AUSTIN – In another historic step in the march to higher education opportunities for the Rio Grande Valley, The University of Texas System Board of Regents Thursday unanimously approved the establishment of a doctor of medicine degree at UT Rio Grande Valley.
UTRGV, which will combine the assets, talents and resources of UT Brownsville and UT Pan American, is set to open its doors in August 2015. The following year, in July 2016, the university’s medical school will accept the charter class of 50 first-year medical students, subject to preliminary accreditation by the Liaison Committee for Medical Education (LCME), the national accrediting body for institutions that offer a medical degree.
“This is a continuation of an historic milestone for the entire Rio Grande Valley, one of the most medically-underserved regions in the nation,” said UT System Chancellor Francisco G. Cigarroa, M.D. “The new medical degree program at UTRGV will educate physicians to be skilled clinicians, biomedical scientists and innovators and help to transform the health care system regionally and across Texas.”
The UTRGV medical school will adopt an innovative curriculum that is sequenced vertically and horizontally to integrate basic and clinical sciences.
“The South Texas region is different and unique geographically, culturally and medically, from the rest of Texas,” said Francisco Fernandez, M.D., the medical school’s founding dean. “Our medical students will have the opportunity to be part of community-based projects aimed at addressing specific health needs, including incidences of obesity and diabetes that are significantly higher than the rest of the state and nation.”

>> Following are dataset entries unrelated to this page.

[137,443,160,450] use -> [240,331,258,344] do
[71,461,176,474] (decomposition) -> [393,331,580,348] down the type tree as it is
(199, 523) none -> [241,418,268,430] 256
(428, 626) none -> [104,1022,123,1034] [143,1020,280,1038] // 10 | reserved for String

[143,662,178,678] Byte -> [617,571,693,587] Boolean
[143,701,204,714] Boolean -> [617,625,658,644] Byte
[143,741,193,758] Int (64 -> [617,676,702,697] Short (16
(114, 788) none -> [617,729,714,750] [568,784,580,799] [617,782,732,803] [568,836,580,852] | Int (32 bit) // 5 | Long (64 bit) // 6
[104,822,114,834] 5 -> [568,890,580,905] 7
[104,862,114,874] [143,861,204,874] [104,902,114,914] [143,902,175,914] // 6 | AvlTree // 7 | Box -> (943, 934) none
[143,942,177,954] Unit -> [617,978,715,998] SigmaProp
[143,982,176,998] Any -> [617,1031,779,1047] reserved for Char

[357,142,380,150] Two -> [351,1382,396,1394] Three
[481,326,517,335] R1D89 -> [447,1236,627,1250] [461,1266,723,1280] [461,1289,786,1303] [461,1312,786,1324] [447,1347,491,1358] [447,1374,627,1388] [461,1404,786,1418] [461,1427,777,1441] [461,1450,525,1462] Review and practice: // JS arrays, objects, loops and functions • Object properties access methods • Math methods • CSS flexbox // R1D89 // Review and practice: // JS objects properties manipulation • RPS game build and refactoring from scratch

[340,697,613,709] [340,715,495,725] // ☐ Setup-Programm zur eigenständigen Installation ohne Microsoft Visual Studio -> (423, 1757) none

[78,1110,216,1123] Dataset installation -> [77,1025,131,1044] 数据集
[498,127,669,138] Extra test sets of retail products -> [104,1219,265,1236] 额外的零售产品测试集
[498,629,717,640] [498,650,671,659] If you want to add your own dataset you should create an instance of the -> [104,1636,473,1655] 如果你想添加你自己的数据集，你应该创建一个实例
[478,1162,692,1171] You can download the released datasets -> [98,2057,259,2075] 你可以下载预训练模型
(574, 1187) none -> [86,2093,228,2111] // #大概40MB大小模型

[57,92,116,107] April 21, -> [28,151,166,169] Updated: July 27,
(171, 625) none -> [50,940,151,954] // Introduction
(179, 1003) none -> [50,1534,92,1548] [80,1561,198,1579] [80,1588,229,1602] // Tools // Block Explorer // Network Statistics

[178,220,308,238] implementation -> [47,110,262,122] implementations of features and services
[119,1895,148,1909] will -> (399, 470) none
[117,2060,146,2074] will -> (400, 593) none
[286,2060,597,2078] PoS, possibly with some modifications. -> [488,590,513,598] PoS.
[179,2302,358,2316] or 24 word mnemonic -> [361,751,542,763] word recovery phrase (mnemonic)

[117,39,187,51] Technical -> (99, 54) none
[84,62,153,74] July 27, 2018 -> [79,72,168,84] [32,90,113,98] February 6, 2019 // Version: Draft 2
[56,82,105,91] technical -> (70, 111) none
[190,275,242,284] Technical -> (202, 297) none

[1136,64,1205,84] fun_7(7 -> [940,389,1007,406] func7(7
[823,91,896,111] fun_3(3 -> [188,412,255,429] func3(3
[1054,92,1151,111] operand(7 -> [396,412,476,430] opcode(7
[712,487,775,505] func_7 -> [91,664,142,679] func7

Regents already have approved $54 million from the Permanent University Fund for the construction of a medical school building in Edinburg. Medical education programs will take place at several locations throughout Hidalgo and Cameron counties, including at the new facility, at the existing Regional Academic Health Center in Harlingen and at other existing and planned facilities.
Already operational in Harlingen is the UT Rio Grande Valley Smart Hospital, a 15,000 square-foot, state-of-the-art simulation teaching hospital built with $10 million allocated by the Board of Regents.
The fully-functional medical school “will be a big step towards providing greater access to health care throughout the Rio Grande Valley, transforming medical education and health care for all of South Texas,” said Guy Bailey, UTRGV’s founding president. “The entire community’s enthusiasm and support for the School of Medicine is very impressive. The dream that so many have had for so long is finally becoming a reality.”
Educating students, providing care for patients, conducting groundbreaking research and serving the needs of Texans and the nation for more than 130 years, The University of Texas System is one of the largest public university systems in the United States, with nine academic universities, six health institutions and a fall 2013 enrollment of more than 213,000. The UT System confers more than one-third of the state’s undergraduate degrees, educates two-thirds of the state’s health care professionals annually and accounts for almost 70 percent of all research funds awarded to public universities in Texas. The UT System has an annual operating budget of $14.6 billion (FY 2014) including $3 billion in sponsored programs funded by federal, state, local and private sources. With about 90,000 employees, the UT System is one of the largest employers in the state.